[Dataset entries]
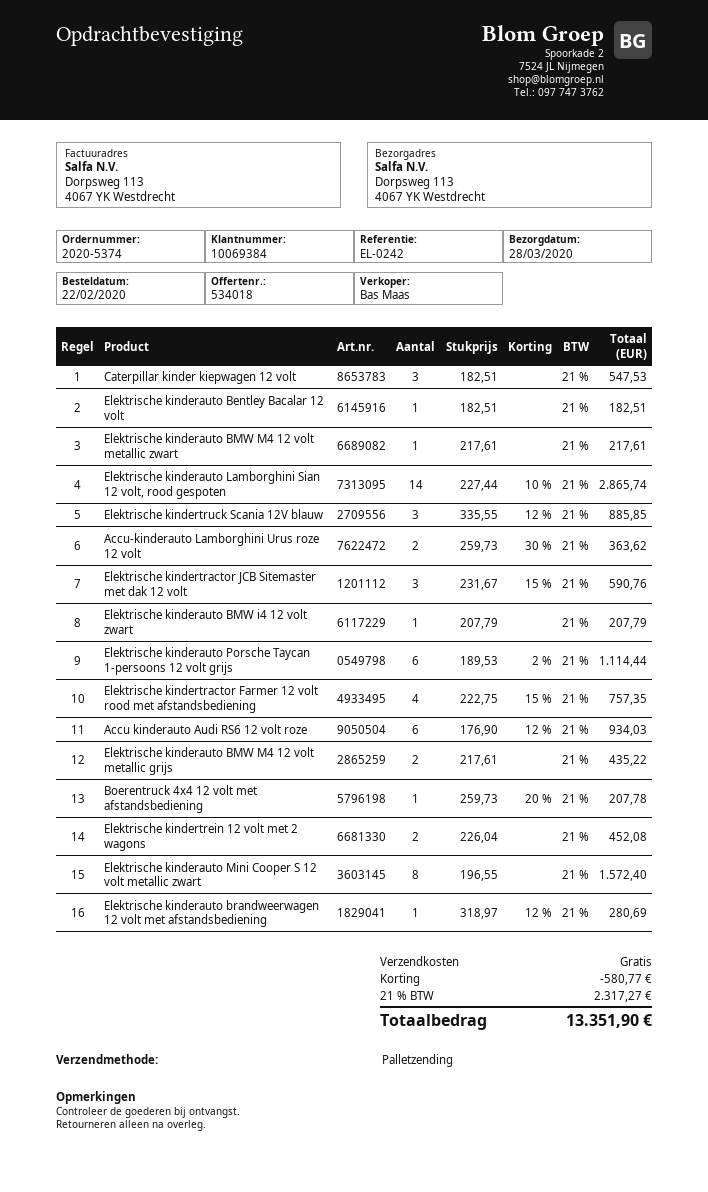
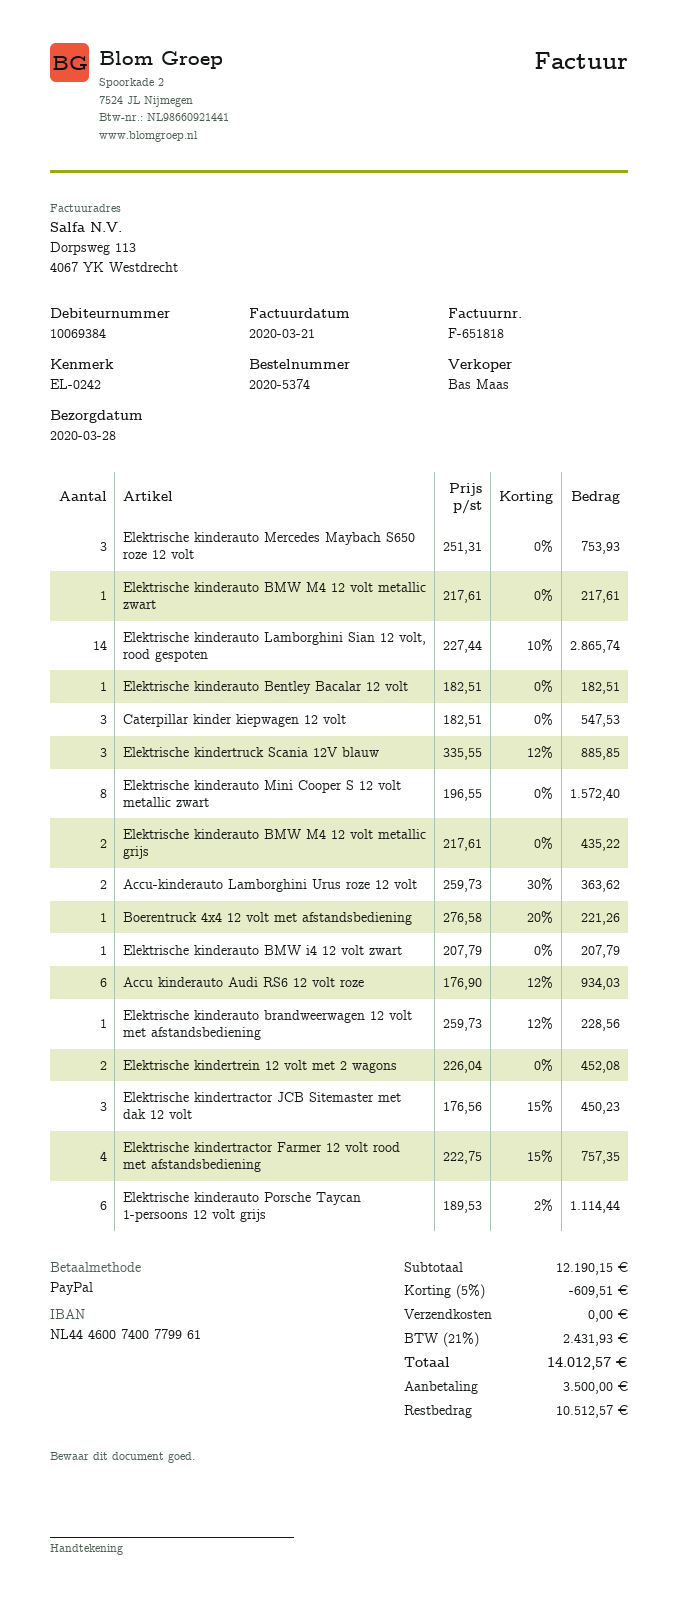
Elektrische kindertractor JCB Sitemaster met dak 12 volt: 3 x 231.67 - 15% = 590.76 -> 3 x 176.56 - 15% = 450.23
Boerentruck 4x4 12 volt met afstandsbediening: 1 x 259.73 - 20% = 207.78 -> 1 x 276.58 - 20% = 221.26
Elektrische kinderauto brandweerwagen 12 volt met afstandsbediening: 1 x 318.97 - 12% = 280.69 -> 1 x 259.73 - 12% = 228.56
Elektrische kinderauto Mercedes Maybach S650 roze 12 volt: none -> 3 x 251.31 = 753.93
discount: 580.77 -> 609.51
tax: 21% = 2317.27 -> 21% = 2431.93
total: 13351.90 -> 14012.57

▶ _What you will do_: A word-for-word restatement of the records above from the line containing "discount: 580.77 -> 609.51" to their final line is all the answer should hold.

▶ _Task solution_:
discount: 580.77 -> 609.51
tax: 21% = 2317.27 -> 21% = 2431.93
total: 13351.90 -> 14012.57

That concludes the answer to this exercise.